Effects of a high-dose 24-h infusion of tranexamic acid on death and thromboembolic events in patients with acute gastrointestinal bleeding (HALT-IT): an international randomised, double-blind, placebo-controlled trial
HALT-IT Trial Collaborators. Lancet 2020;395(10241):1927-1936.
The HALT-IT trial is an international, randomized, double-blind, placebo-controlled trial from 164 hospitals in 15 countries, enrolling adults with significant GI bleeding in whom the treating provider was unsure whether tranexamic acid (TXA) would provide a benefit.
Significant bleeding was defined clinically and indicated a risk of bleeding to death; patients with hypotension, tachycardia, and shock were included.
Patients were randomized to 1 g of TXA infused over 10 minutes followed by an infusion of 125 mg/hour for 24 hours or a normal saline placebo “as soon as possible.”
Interestingly, the primary outcome was changed from all-cause mortality to disease-specific mortality (which is considered by some to be a weaker outcome) 5 years after the trial started; the target enrollment substantially increased from approximately 8,000 to approximately 12,000.
A total of 12,009 patients were enrolled; 64% were male, and the mean age was 58 years; 72% had comorbidities, and 9% were taking anticoagulants; 89% were suspected to have upper-GI bleeding; and 43% had signs of shock.
In the primary outcome of death due to bleeding within 5 days, there was no significant difference between the groups: 222 (3.7%) for TXA vs 226 (3.8%) for placebo; RR 0.99 (95% CI 0.82-1.18).
For the original primary outcome of all-cause mortality at 28 days, there was also no significant difference: 9.5% for TXA vs 9.2% for placebo; RR 1.03 (0.92-1.16).
Similar results were obtained after adjustment for baseline covariates and in a per-protocol analysis.

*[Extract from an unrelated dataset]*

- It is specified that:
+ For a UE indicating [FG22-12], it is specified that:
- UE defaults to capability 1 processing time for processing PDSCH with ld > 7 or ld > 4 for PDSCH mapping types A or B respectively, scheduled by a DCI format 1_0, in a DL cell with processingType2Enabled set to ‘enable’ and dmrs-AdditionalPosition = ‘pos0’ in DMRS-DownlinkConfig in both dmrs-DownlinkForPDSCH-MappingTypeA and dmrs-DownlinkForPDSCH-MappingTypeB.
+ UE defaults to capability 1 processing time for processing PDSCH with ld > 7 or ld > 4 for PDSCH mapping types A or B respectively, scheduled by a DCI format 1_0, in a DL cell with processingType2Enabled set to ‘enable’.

The authors examined many secondary outcomes and found no differences between groups in rebleeding within 24 hours, 5 days, or 28 days of randomization; the need for surgery or radiological intervention; and blood-product transfusion.
The authors did find a difference in 1 secondary outcome: venous thromboembolic events occurred in 0.8% of the TXA group vs 0.4% of the placebo group, with an RR of 1.85 and number needed to harm of 250.

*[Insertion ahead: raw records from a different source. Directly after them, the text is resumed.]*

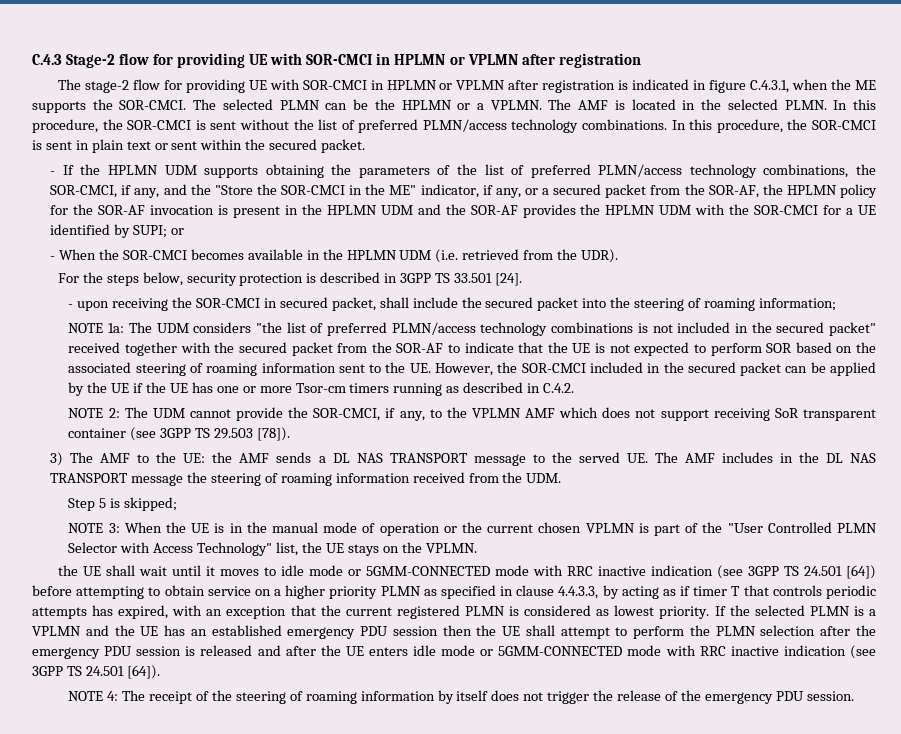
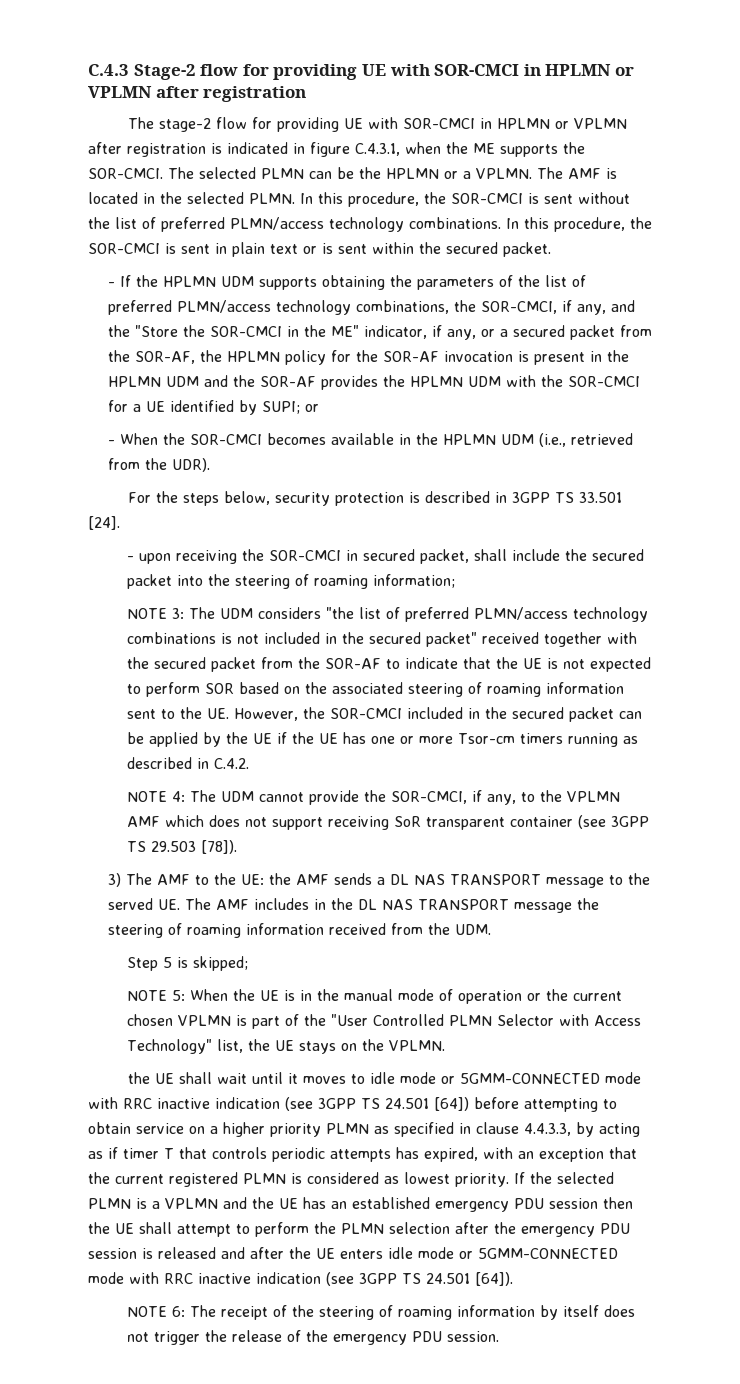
- In this procedure, the SOR-CMCI is sent in plain text or sent within the secured packet.
+ In this procedure, the SOR-CMCI is sent in plain text or is sent within the secured packet.
- - When the SOR-CMCI becomes available in the HPLMN UDM (i.e. retrieved from the UDR).
+ - When the SOR-CMCI becomes available in the HPLMN UDM (i.e., retrieved from the UDR).
- NOTE 1a:
+ NOTE 3:
- NOTE 2: The UDM cannot provide the SOR-CMCI, if any, to the VPLMN AMF which does not support receiving SoR transparent container (see 3GPP TS 29.503 [78]).
+ NOTE 4: The UDM cannot provide the SOR-CMCI, if any, to the VPLMN AMF which does not support receiving SoR transparent container (see 3GPP TS 29.503 [78]).
- NOTE 3: When the UE is in the manual mode of operation or the current chosen VPLMN is part of the "User Controlled PLMN Selector with Access Technology" list, the UE stays on the VPLMN.
+ NOTE 5: When the UE is in the manual mode of operation or the current chosen VPLMN is part of the "User Controlled PLMN Selector with Access Technology" list, the UE stays on the VPLMN.
- NOTE 4: The receipt of the steering of roaming information by itself does not trigger the release of the emergency PDU session.
+ NOTE 6: The receipt of the steering of roaming information by itself does not trigger the release of the emergency PDU session.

This result may be due to the time when TXA was given. The authors reanalyzed CRASH-trial data and found that the real benefit was in patients who received TXA in <3 hours, but the mean time until intervention was 21.4 hours in the TXA group and 22.5 hours in the placebo group. Only 16% of patients were randomized within 3 hours, and 58% were randomized more than 8 hours after symptom onset. This aspect is not a weakness of the trial design but instead reflects the real-world conditions in which GI bleeds are seen.
EDITOR’S COMMENTARY: In this large multinational randomized trial, the authors found no difference in disease-specific or all-cause mortality by giving TXA to sick patients with GI bleeding. Most secondary outcomes were also unchanged, except for the rate of thromboembolic events, which was two times higher in the TXA arm than the placebo arm (0.8% vs 0.4%). It is possible that the lack of benefit might have been due to the brisk nature of most GI bleeds or to very few patients being enrolled and randomized within 3 hours of bleeding onset. There may be a subset of patients that see benefit, but according to this trial, there is no value for all comers.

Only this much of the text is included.